Illustratively, the organic electronic element according to an embodiment of the present invention includes a first electrode; a second electrode; one or more organic layers formed between the first electrode and the second electrode; and a light efficiency improving layer formed on at least one of an upper side and a lower side of the first electrode and the second electrode, opposite to the side on which the organic layers are formed, wherein the light efficiency improving layer includes the compound represented by Chemical Formula 1. Further, the compound of Chemical Formula 1 may be used for an organic layer. As such, the organic layer may be at least one of a light emitting layer, a hole injection layer, a hole transport layer, an electron injection layer, and an electron transport layer.
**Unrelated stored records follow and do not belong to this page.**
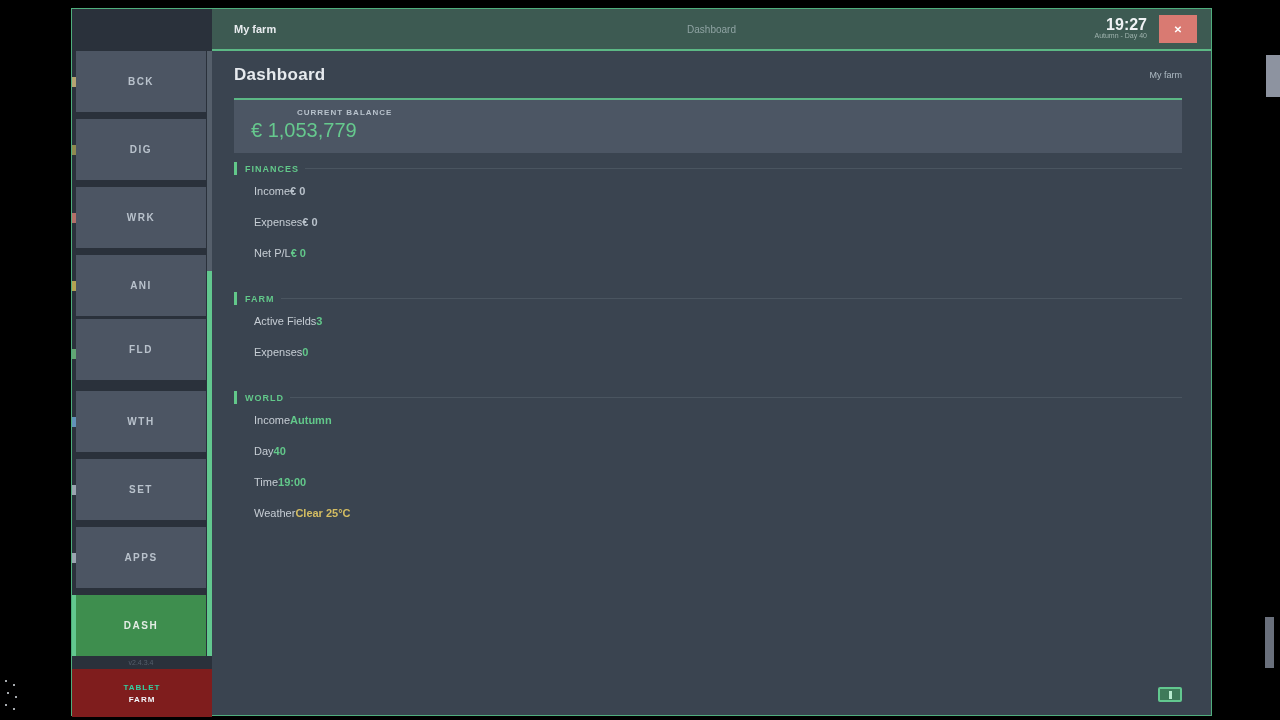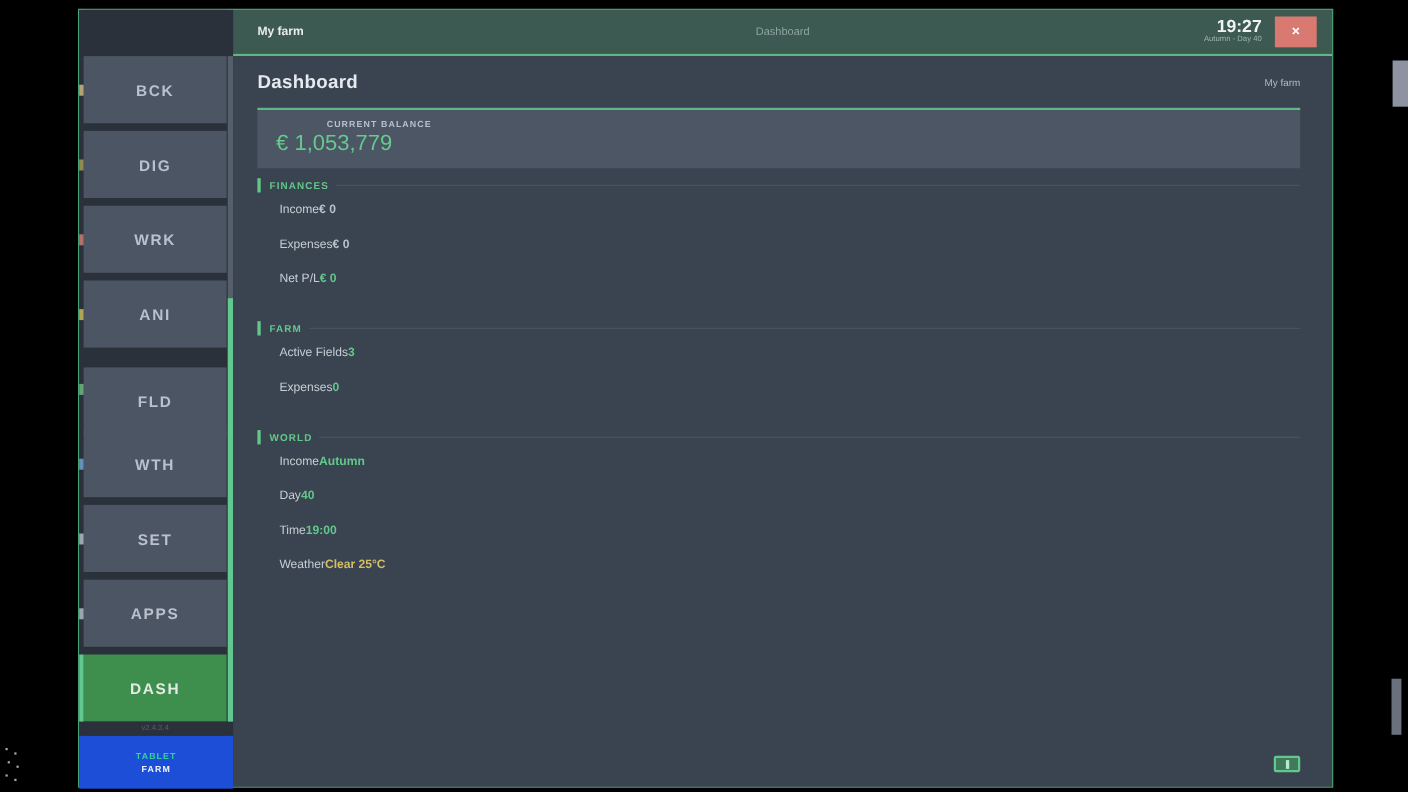--- a/index.html
+++ b/index.html
@@ -16,7 +16,7 @@
   .sb-top { position:absolute; left:4px; top:0; width:130px; height:42px; background:#2a313b; }
   .sb-btn { position:absolute; left:4px; width:130px; height:61px; background:#4c5563;
             display:flex; align-items:center; justify-content:center;
-            color:#b9c2cc; font-size:14px; font-weight:bold; letter-spacing:1.5px; cursor:pointer; }
+            color:#b9c2cc; font-size:10px; font-weight:bold; letter-spacing:1.5px; cursor:pointer; }
   .sb-btn.active { background:#3e8e4e; color:#e3ece4; }
   .sb-mark { position:absolute; left:0; width:4px; height:10px; }
   .sb-mark.tall { height:61px; }

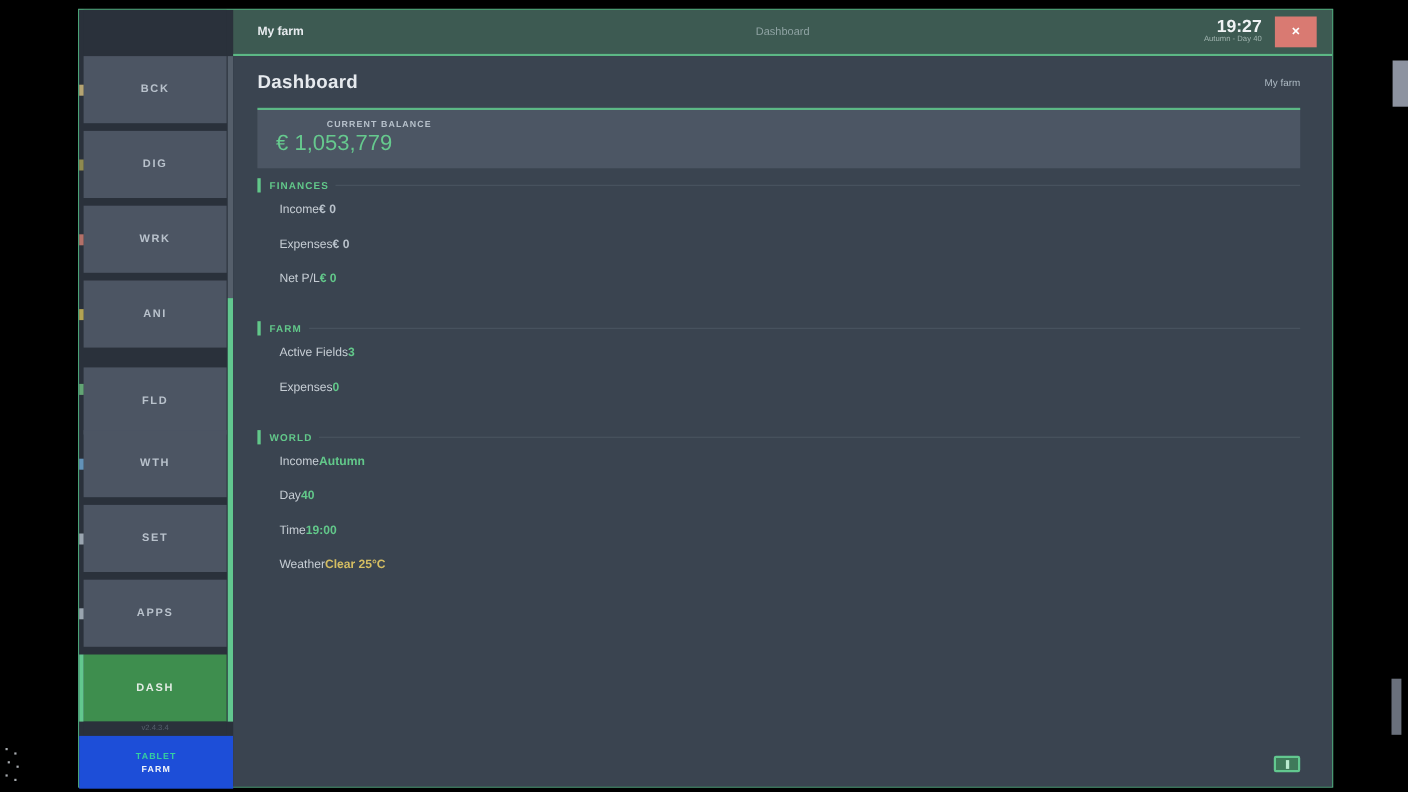--- a/index.html
+++ b/index.html
@@ -106,7 +106,7 @@
       <div class="sb-btn" style="top:110px">DIG</div>
       <div class="sb-btn" style="top:178px">WRK</div>
       <div class="sb-btn" style="top:246px">ANI</div>
-      <div class="sb-btn" style="top:325px">FLD</div>
+      <div class="sb-btn" style="top:310px">FLD</div>
       <div class="sb-btn" style="top:382px">WTH</div>
       <div class="sb-btn" style="top:450px">SET</div>
       <div class="sb-btn" style="top:518px">APPS</div>

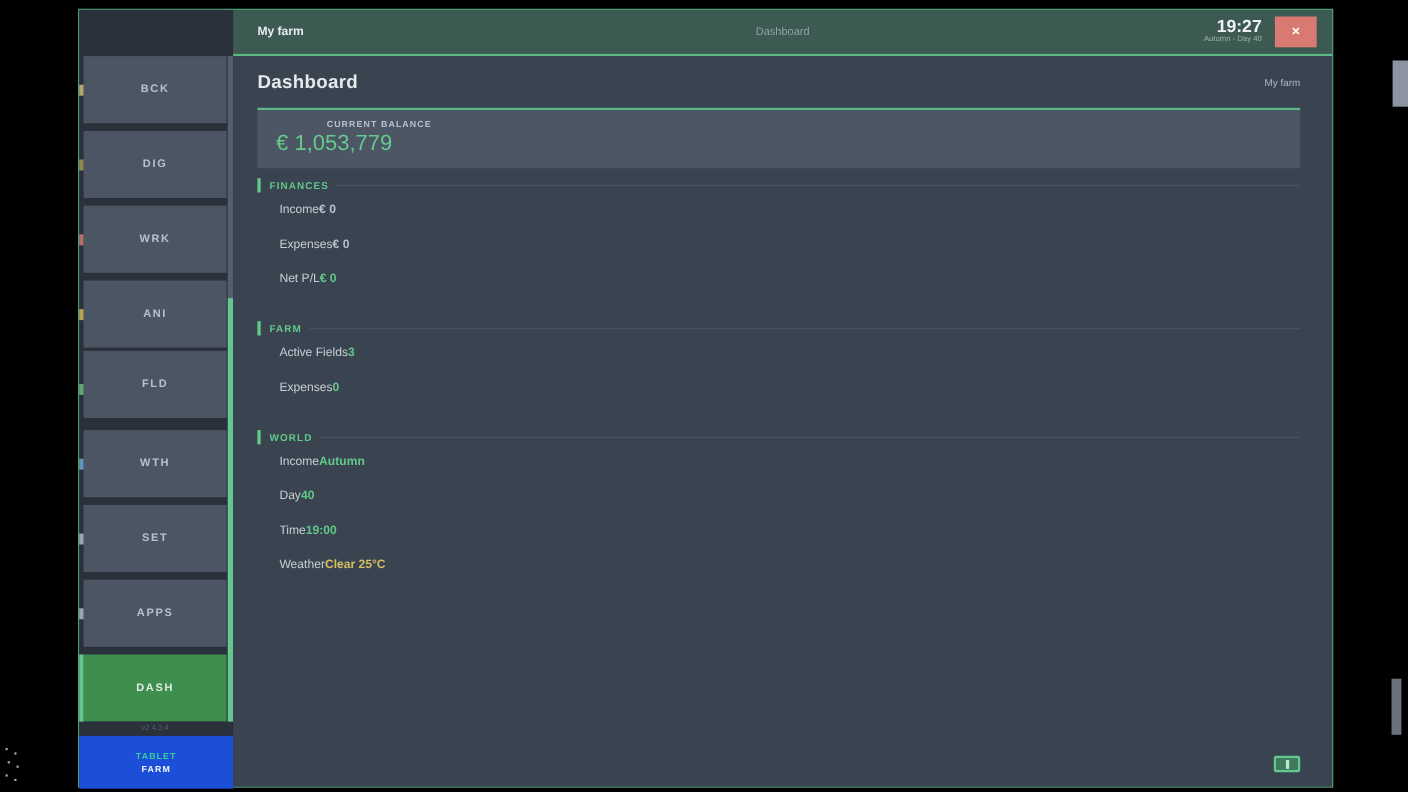--- a/index.html
+++ b/index.html
@@ -24,7 +24,7 @@
   .sb-scroll-thumb { position:absolute; right:0; top:262px; width:5px; height:385px; background:#62c88f; }
   .sb-version { position:absolute; left:4px; top:647px; width:130px; height:13px; background:#2a313b;
                 color:#555f6c; font-size:7px; text-align:center; line-height:13px; }
-  .sb-footer { position:absolute; left:0; top:660px; width:140px; height:48px; background:#1d4ed8;
+  .sb-footer { position:absolute; left:0; top:660px; width:140px; height:48px; background:#7f1d1d;
                display:flex; flex-direction:column; align-items:center; justify-content:center; gap:3px; }
   .sb-footer .l1 { color:#35d0a0; font-size:8px; letter-spacing:1px; font-weight:bold; }
   .sb-footer .l2 { color:#f2f6fa; font-size:8px; letter-spacing:1px; font-weight:bold; }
The light efficiency improving layer may be formed on at least one of the lower side of the first electrode and the upper side of the second electrode. Illustratively, the first electrode may be an anode formed of ITO including Ag, the second electrode may be a cathode including Mg—Ag, and the light efficiency improving layer may be formed on the upper side of the second electrode. Also, the second electrode may be a light transmissive cathode, and the light efficiency improving layer may be formed on the upper side of the second electrode.
Illustratively, the first electrode may be a light transmissive anode, and the light efficiency improving layer may be formed on the lower side of the first electrode.
Illustratively, when the organic layers are patterned for R, G and B pixels, the light efficiency improving layer may be formed in common to the R, G and B pixels. Further, the light efficiency improving layer may include at least one of a light efficiency improving layer-R formed on a region corresponding to the R pixel, a light efficiency improving layer-G formed on a region corresponding to the G pixel, and a light efficiency improving layer-B formed on a region corresponding to the B pixel, for R, G and B pixels of the organic layers.
Another embodiment of the present invention provides an electronic device including a display device, which includes the above described organic electronic element having the compound of Chemical Formula 1, and a control unit for controlling the display device. The organic electronic element according to an embodiment of the present invention may be any one selected from the group consisting of an OLED, an organic solar cell, an organic photoconductor (OPC), and an organic transistor (organic TFT).
As a light efficiency improving layer including a compound according to an embodiment of the present invention is provided, light efficiency of an organic electronic element according to an embodiment of the present invention can be remarkably improved, thus exhibiting high luminous efficiency, low driving voltage and greatly improved color purity and lifetime of the element.